Digestive enzyme supplements often contain a mixture of enzymes, such as proteolytic enzymes (needed to digest protein), lipase (needed to digest fat), and amylase (needed to digest carbohydrates). Proteolytic enzyme supplements are also available, such as bromelain and papain.
Uses for Digestive Enzymes
Digestive enzymes are said to aid in the treatment of the following conditions:
- celiac disease
- Crohn's disease
- irritable bowel syndrome
- pancreatic insufficiency
- ulcerative colitis
In addition, proteolytic enzymes are said to support healthy cholesterol levels. Although digestive enzymes are normally taken with meals for digestive purposes, when taken in between meals on an empty stomach, they are said to stimulate the immune system, manage arthritis, support healthy inflammatory levels, and support liver health.
Benefits Of Digestive Enzymes
Here's a look at some key findings on the potential health benefits of supplements containing digestive enzymes:
1) Irritable Bowel Syndrome
A digestive enzyme known as pancrealipase may alleviate some symptoms of irritable bowel syndrome, according to a pilot study published in Frontline Gastroenterology in 2011. For the study, 69 patients with irritable bowel syndrome were given either pancrealipase or a placebobefore consuming foods known to trigger their symptoms. Study results showed that those treated with pancrealipase experienced a significantly greater improvement in such symptoms as cramping, bloating, and pain.

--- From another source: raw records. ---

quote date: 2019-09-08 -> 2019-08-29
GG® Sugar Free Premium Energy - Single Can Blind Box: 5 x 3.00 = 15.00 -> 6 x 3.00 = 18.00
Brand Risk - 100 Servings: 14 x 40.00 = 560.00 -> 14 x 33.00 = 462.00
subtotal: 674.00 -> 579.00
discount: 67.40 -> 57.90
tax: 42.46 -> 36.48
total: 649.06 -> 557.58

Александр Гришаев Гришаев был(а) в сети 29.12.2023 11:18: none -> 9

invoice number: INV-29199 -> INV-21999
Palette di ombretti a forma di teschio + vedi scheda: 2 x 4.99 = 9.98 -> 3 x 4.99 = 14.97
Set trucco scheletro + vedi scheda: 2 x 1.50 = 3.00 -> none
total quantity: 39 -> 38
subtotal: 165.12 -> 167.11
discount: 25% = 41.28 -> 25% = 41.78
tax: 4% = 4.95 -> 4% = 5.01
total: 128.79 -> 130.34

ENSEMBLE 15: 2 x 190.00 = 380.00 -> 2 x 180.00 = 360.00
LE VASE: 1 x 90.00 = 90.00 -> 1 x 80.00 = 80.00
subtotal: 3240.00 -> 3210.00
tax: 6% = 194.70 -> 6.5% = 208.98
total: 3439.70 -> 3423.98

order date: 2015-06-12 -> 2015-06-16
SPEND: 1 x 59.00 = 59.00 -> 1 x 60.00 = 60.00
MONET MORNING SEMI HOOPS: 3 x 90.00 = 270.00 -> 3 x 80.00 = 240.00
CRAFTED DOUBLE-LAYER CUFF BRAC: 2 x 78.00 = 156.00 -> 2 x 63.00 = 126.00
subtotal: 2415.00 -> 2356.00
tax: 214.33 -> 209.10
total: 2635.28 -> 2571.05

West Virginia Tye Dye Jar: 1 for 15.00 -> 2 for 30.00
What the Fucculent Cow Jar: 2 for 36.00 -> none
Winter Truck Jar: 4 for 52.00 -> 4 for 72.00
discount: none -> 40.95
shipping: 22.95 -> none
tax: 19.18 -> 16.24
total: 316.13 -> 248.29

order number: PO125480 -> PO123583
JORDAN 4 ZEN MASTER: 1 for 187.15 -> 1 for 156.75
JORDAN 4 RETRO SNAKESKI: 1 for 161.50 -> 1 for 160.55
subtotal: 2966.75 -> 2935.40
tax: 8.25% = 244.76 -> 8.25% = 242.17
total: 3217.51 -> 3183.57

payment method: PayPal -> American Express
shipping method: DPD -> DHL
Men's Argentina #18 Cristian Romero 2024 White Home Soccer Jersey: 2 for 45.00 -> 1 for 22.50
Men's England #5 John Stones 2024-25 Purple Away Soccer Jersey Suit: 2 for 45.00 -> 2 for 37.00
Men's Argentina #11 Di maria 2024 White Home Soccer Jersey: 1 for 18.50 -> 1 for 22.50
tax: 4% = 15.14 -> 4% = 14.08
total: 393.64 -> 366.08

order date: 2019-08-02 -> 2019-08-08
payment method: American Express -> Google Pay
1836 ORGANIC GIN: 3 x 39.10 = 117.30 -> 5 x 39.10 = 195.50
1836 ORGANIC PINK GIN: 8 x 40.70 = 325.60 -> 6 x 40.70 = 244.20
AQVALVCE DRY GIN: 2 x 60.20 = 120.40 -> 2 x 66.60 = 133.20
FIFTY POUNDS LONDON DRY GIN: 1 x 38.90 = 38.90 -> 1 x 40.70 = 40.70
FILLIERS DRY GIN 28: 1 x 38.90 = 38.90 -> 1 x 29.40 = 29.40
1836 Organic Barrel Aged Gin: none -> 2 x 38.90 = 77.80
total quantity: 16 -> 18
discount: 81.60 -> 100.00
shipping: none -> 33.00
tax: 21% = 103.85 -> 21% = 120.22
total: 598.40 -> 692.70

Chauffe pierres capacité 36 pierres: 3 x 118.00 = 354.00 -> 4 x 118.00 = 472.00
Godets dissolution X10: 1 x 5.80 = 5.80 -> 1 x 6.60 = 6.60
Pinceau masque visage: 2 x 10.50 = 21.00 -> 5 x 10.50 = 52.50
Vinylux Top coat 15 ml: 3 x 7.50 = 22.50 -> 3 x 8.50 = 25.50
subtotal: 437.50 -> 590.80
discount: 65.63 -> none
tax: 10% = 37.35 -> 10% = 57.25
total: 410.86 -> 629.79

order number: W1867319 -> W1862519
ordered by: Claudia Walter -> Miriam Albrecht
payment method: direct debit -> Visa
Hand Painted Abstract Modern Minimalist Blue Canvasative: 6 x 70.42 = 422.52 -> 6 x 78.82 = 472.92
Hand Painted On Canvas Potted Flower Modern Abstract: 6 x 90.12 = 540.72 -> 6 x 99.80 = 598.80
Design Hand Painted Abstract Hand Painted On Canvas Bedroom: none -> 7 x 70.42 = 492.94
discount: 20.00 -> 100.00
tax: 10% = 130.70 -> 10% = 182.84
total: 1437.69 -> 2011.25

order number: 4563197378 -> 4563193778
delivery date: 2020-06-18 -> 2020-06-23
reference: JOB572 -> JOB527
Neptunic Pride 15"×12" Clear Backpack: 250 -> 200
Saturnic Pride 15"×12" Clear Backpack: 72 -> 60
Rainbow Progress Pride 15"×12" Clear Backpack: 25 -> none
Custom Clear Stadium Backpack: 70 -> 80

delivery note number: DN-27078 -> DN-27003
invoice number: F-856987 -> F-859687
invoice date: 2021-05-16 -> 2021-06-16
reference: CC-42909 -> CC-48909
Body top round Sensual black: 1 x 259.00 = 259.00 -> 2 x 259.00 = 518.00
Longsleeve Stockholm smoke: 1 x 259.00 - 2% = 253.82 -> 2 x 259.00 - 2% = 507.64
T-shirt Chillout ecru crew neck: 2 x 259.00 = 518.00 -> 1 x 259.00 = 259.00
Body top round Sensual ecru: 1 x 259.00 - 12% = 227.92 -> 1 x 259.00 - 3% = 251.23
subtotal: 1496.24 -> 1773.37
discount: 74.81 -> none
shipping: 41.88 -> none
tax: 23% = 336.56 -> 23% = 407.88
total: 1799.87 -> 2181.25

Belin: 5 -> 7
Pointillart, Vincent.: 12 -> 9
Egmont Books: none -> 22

Several preliminary studies suggest that bromelain may help manage colitis, a type of inflammatory bowel disease. For example, a 2010 study published inInflammatory Bowel Diseases found that bromelain helped decrease inflammation of the colon in mice with colitis.
Digestive enzymes may be beneficial to people undergoing cancer treatment, according to a 2008 report published in Integrative Cancer Therapies. In their analysis of preliminary studies and clinical trials on the effects of enzyme therapy (including proteolytic enzymes) on people with cancer, the report's authors found that enzymes may reduce several side effects associated with chemotherapy and radiation therapy (including nausea, fatigue, and weight loss).
Bromelain may help relieve pain related to osteoarthritis, according to a research review published in Arthritis Research & Therapy in 2006. Looking at nine clinical trials testing bromelain's effects on osteoarthritis patients, the review's authors found some evidence that bromelain may offer pain-reducing effects similar to those of diclofenac (a non-steroidal anti-inflammatory drug often prescribed for osteoarthritis).
Digestive enzymes may trigger a number of side effects, including stomach pain, nausea, diarrhea, and vomiting. In addition, some individuals may experience allergic reactions to digestive enzymes.
It's important to note that self-treating a chronic condition (such as chronic pancreatitis) with digestive enzymes and avoiding or delaying standard care may have serious consequences. If you're considering the use of digestive enzymes in treatment of a chronic condition, make sure to consult your physician before starting your supplement regimen.